▶ _Records to use_

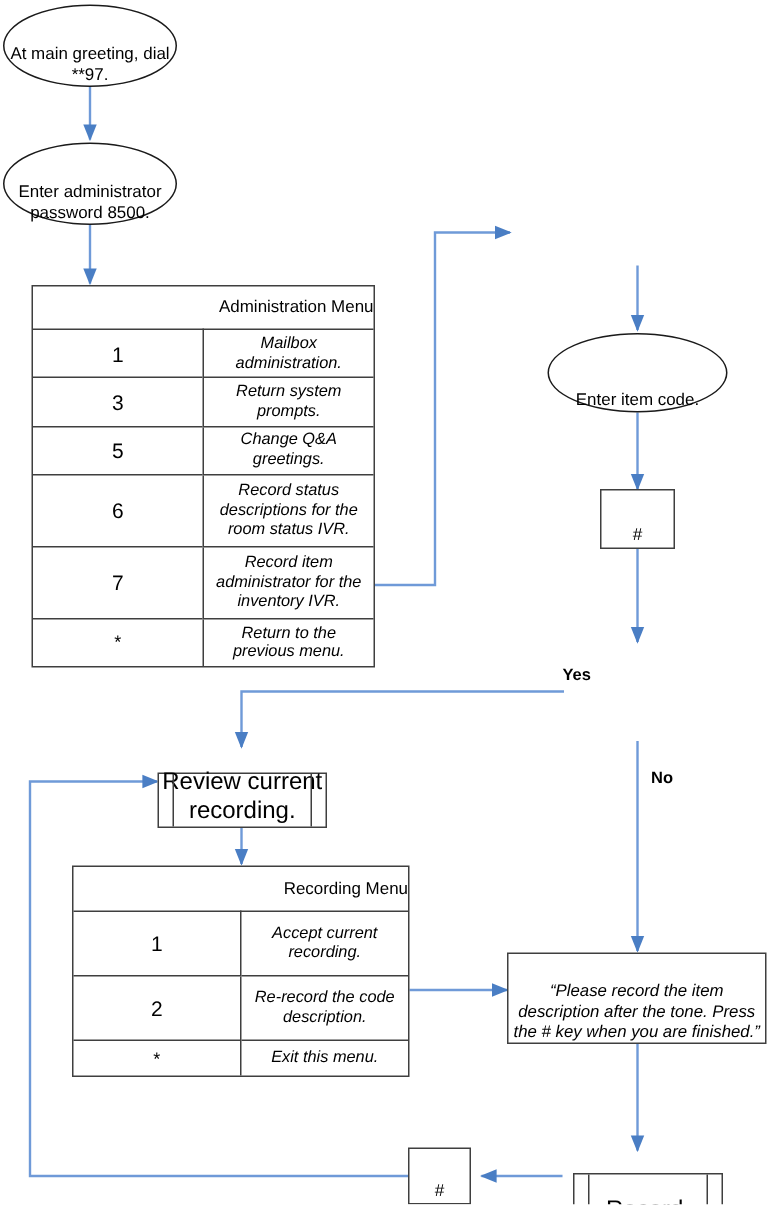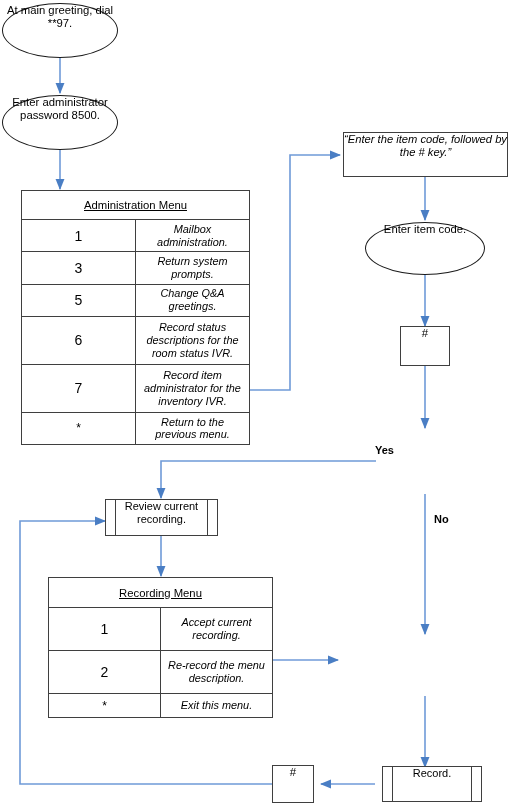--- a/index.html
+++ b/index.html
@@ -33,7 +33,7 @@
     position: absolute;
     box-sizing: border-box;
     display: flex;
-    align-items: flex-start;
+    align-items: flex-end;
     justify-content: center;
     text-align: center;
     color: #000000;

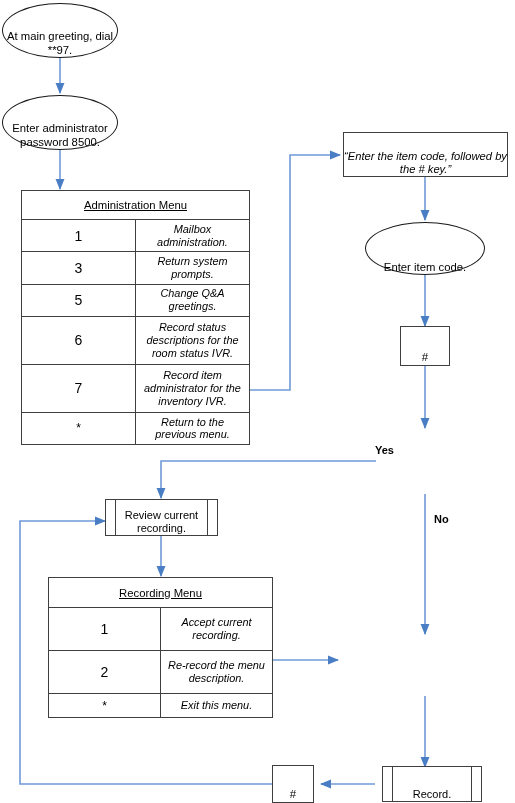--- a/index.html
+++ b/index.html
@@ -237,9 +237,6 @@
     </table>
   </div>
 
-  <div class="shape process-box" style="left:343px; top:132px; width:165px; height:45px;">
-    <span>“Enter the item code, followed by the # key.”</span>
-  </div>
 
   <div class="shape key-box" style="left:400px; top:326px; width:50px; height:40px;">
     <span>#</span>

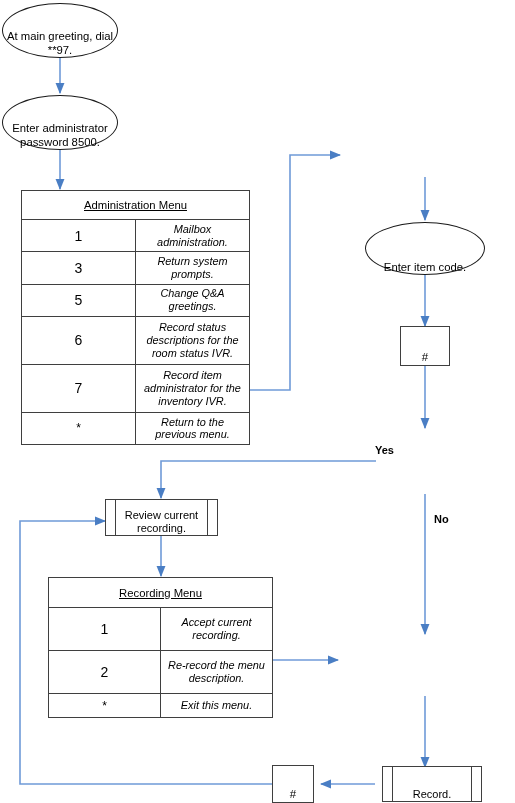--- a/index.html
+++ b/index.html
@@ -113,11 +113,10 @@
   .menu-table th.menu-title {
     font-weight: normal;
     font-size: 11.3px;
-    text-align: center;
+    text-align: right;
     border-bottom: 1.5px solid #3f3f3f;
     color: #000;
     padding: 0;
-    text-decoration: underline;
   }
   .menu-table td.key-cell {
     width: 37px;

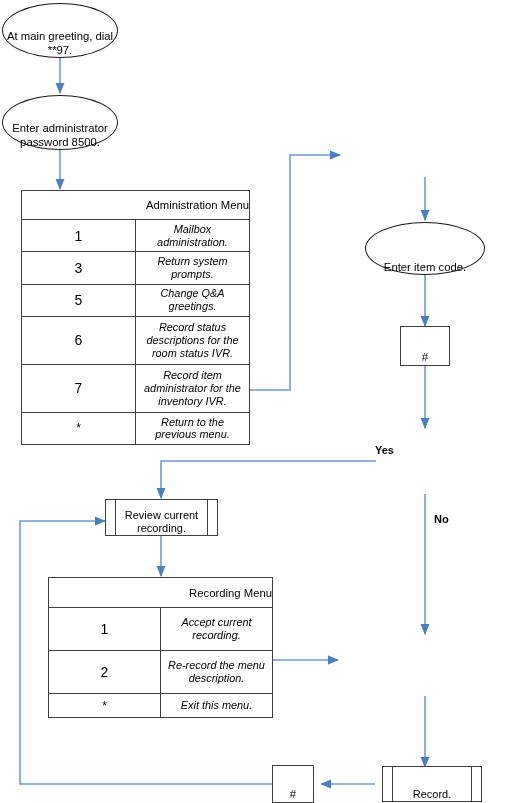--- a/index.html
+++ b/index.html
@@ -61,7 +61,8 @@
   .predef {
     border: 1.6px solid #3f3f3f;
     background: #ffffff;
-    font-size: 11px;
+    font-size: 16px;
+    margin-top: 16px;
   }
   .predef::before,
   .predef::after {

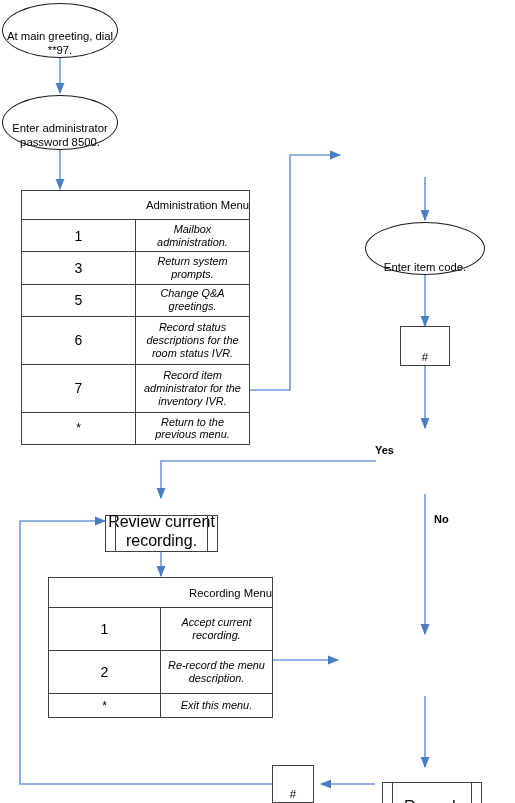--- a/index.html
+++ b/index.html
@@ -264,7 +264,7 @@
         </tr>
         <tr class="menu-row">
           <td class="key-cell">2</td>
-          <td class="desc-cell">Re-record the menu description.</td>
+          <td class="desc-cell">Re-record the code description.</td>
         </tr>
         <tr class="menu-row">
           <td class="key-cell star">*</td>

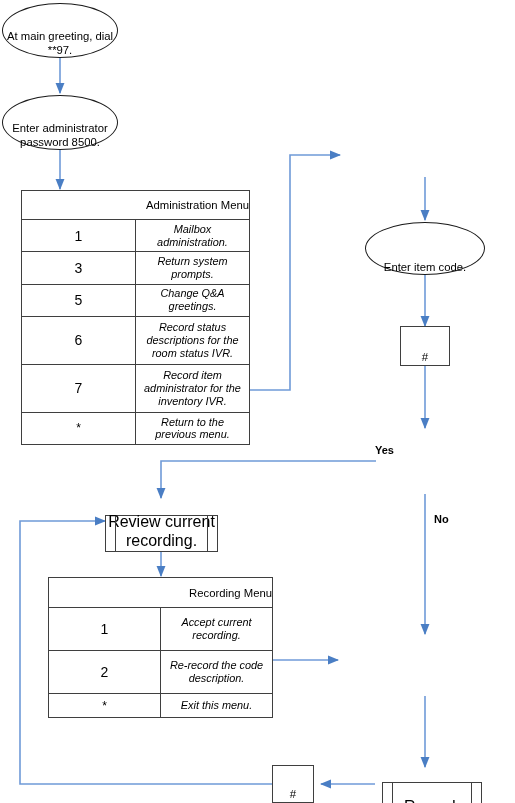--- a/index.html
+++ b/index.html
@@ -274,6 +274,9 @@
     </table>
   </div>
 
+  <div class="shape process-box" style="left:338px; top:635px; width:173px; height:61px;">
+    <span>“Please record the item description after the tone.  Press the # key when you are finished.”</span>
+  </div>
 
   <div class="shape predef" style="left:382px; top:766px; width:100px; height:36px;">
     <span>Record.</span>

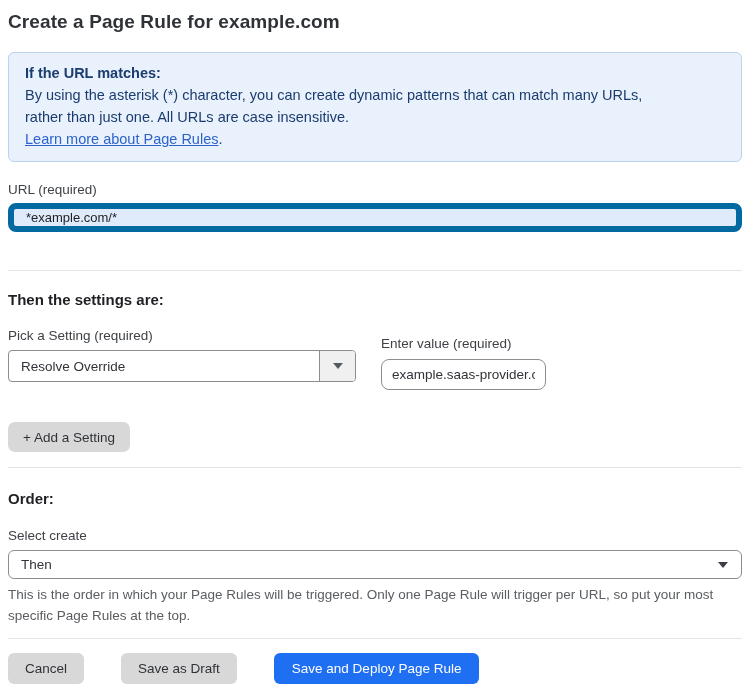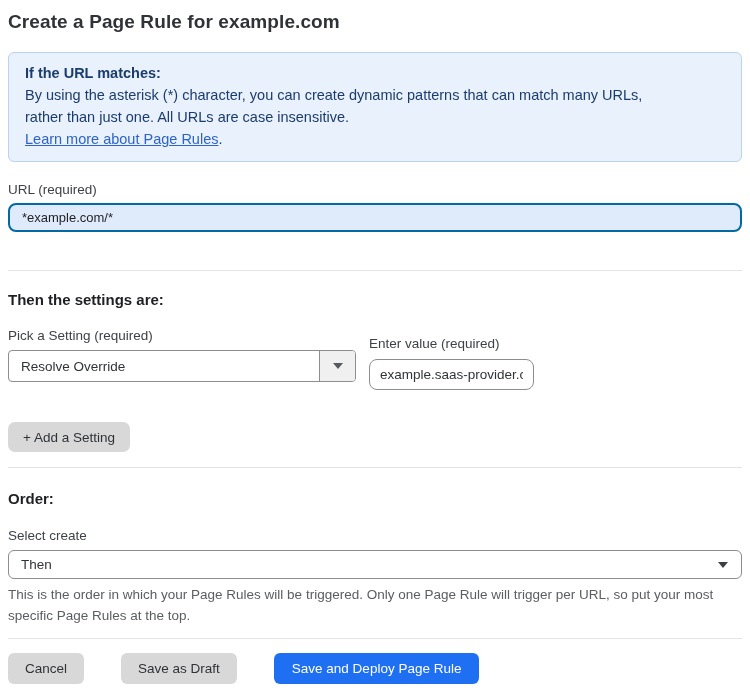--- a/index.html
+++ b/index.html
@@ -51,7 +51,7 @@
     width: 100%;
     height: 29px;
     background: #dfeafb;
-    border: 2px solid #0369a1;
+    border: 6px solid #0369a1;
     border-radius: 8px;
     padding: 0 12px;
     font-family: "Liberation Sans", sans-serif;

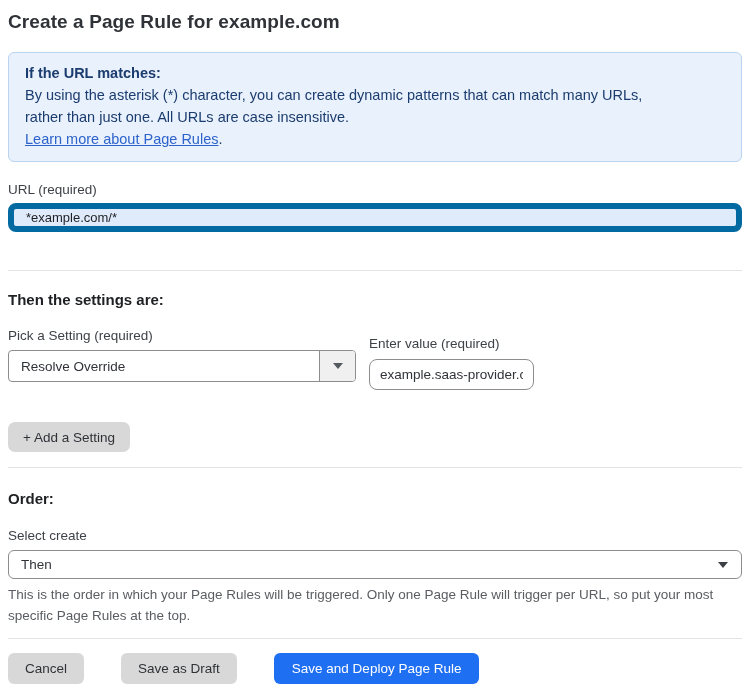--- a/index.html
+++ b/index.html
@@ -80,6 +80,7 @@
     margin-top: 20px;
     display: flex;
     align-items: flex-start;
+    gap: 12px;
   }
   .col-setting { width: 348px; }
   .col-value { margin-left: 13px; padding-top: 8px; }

▶ _What the exercise asks_
Return each line of the listing that holds the word "code".

▶ _Response_
-    <span>“Enter the item code, followed by the # key.”</span>
+          <td class="desc-cell">Re-record the code description.</td>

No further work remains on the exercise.